**Task description**
Copy the records below exactly, but leave out any picture they contain.

━━━━━━━━━━━━━━━━━━━━━━━━━━━━━━

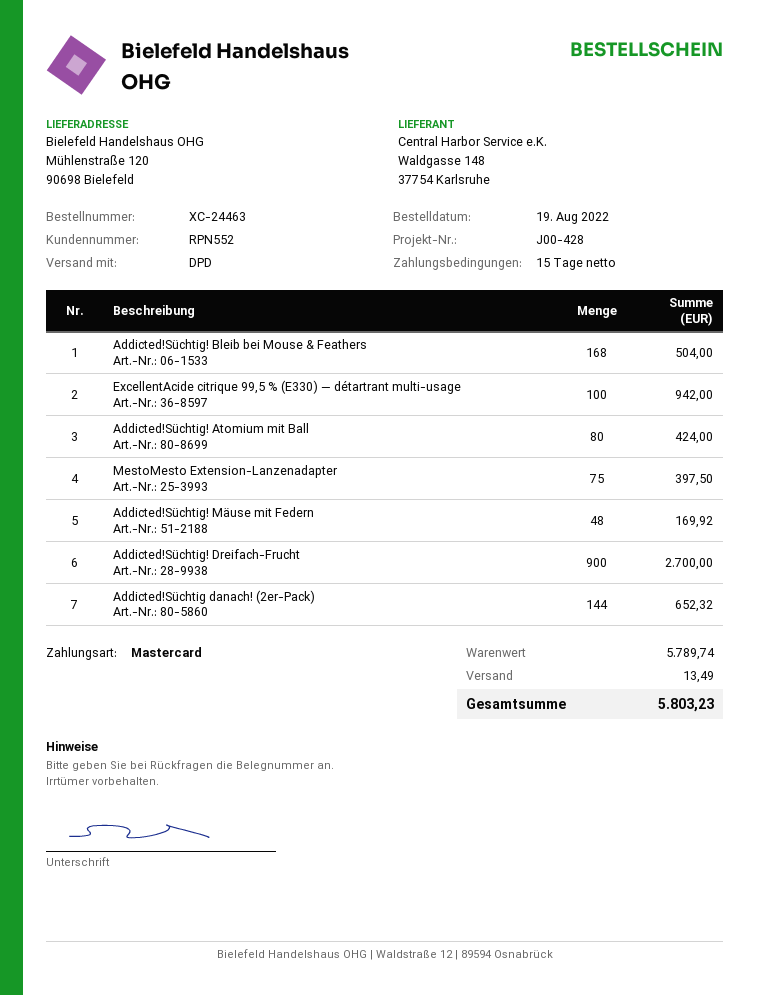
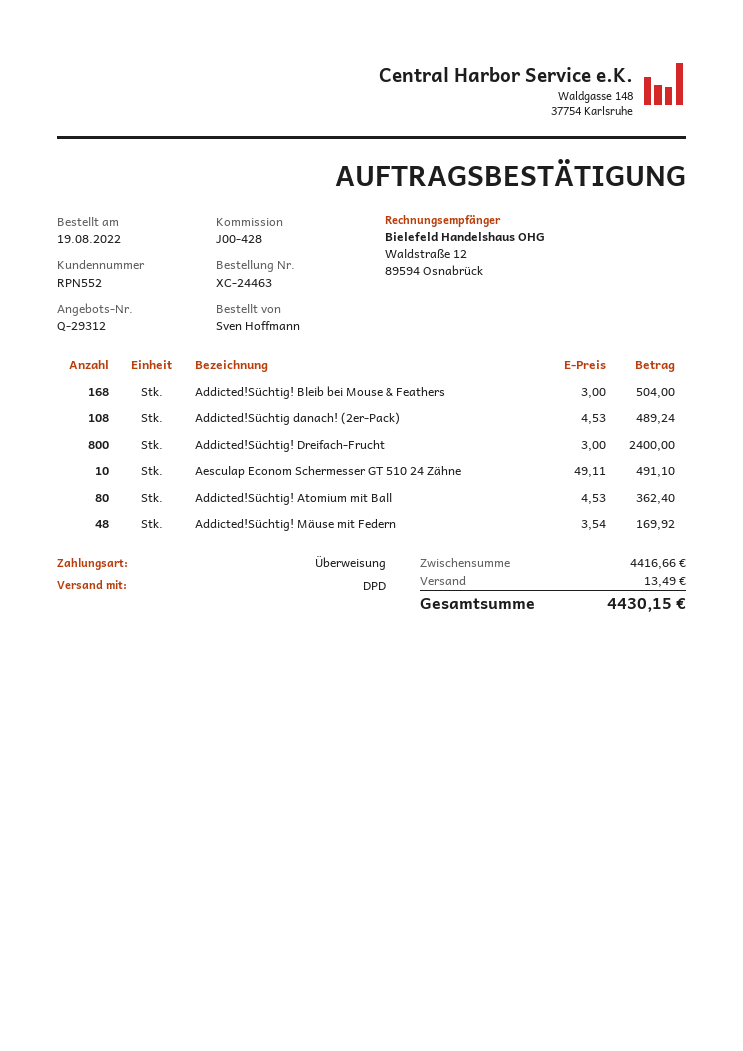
payment method: Mastercard -> bank transfer
ExcellentAcide citrique 99,5 % (E330) — détartrant multi-usage: 100 for 942.00 -> none
Addicted!Süchtig! Atomium mit Ball: 80 for 424.00 -> 80 for 362.40
MestoMesto Extension-Lanzenadapter: 75 for 397.50 -> none
Addicted!Süchtig! Dreifach-Frucht: 900 for 2700.00 -> 800 for 2400.00
Addicted!Süchtig danach! (2er-Pack): 144 for 652.32 -> 108 for 489.24
Aesculap Econom Schermesser GT 510 24 Zähne: none -> 10 for 491.10
subtotal: 5789.74 -> 4416.66
total: 5803.23 -> 4430.15

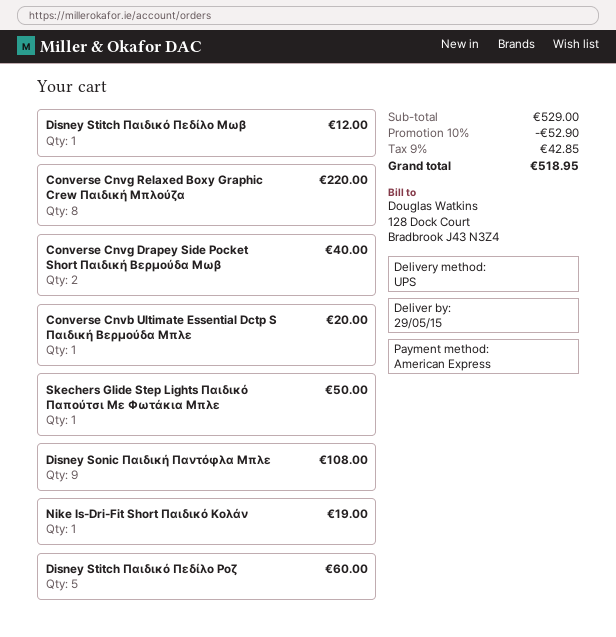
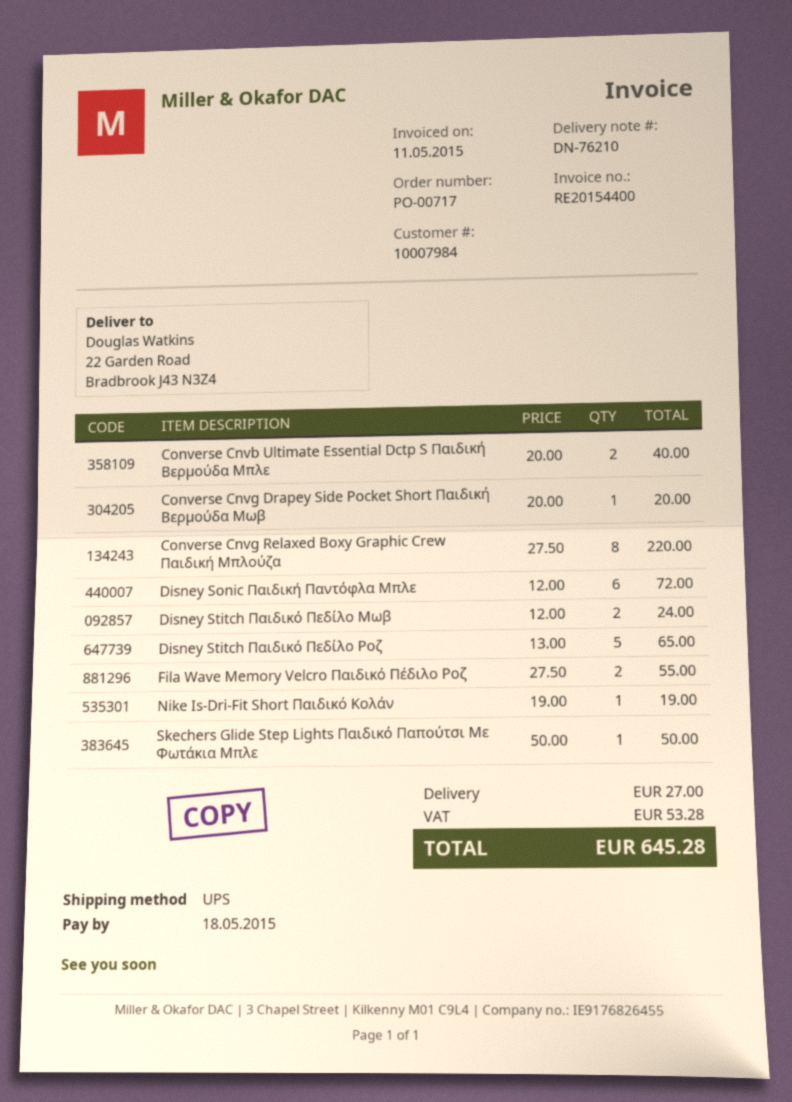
Disney Stitch Παιδικό Πεδίλο Μωβ: 1 for 12.00 -> 2 for 24.00
Converse Cnvg Drapey Side Pocket Short Παιδική Βερμούδα Μωβ: 2 for 40.00 -> 1 for 20.00
Converse Cnvb Ultimate Essential Dctp S Παιδική Βερμούδα Μπλε: 1 for 20.00 -> 2 for 40.00
Disney Sonic Παιδική Παντόφλα Μπλε: 9 for 108.00 -> 6 for 72.00
Disney Stitch Παιδικό Πεδίλο Ροζ: 5 for 60.00 -> 5 for 65.00
Fila Wave Memory Velcro Παιδικό Πέδιλο Ροζ: none -> 2 for 55.00
discount: 10% = 52.90 -> none
shipping: none -> 27.00
tax: 42.85 -> 53.28
total: 518.95 -> 645.28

━━━━━━━━━━━━━━━━━━━━━━━━━━━━━━

**Finished task**
payment method: Mastercard -> bank transfer
ExcellentAcide citrique 99,5 % (E330) — détartrant multi-usage: 100 for 942.00 -> none
Addicted!Süchtig! Atomium mit Ball: 80 for 424.00 -> 80 for 362.40
MestoMesto Extension-Lanzenadapter: 75 for 397.50 -> none
Addicted!Süchtig! Dreifach-Frucht: 900 for 2700.00 -> 800 for 2400.00
Addicted!Süchtig danach! (2er-Pack): 144 for 652.32 -> 108 for 489.24
Aesculap Econom Schermesser GT 510 24 Zähne: none -> 10 for 491.10
subtotal: 5789.74 -> 4416.66
total: 5803.23 -> 4430.15

Disney Stitch Παιδικό Πεδίλο Μωβ: 1 for 12.00 -> 2 for 24.00
Converse Cnvg Drapey Side Pocket Short Παιδική Βερμούδα Μωβ: 2 for 40.00 -> 1 for 20.00
Converse Cnvb Ultimate Essential Dctp S Παιδική Βερμούδα Μπλε: 1 for 20.00 -> 2 for 40.00
Disney Sonic Παιδική Παντόφλα Μπλε: 9 for 108.00 -> 6 for 72.00
Disney Stitch Παιδικό Πεδίλο Ροζ: 5 for 60.00 -> 5 for 65.00
Fila Wave Memory Velcro Παιδικό Πέδιλο Ροζ: none -> 2 for 55.00
discount: 10% = 52.90 -> none
shipping: none -> 27.00
tax: 42.85 -> 53.28
total: 518.95 -> 645.28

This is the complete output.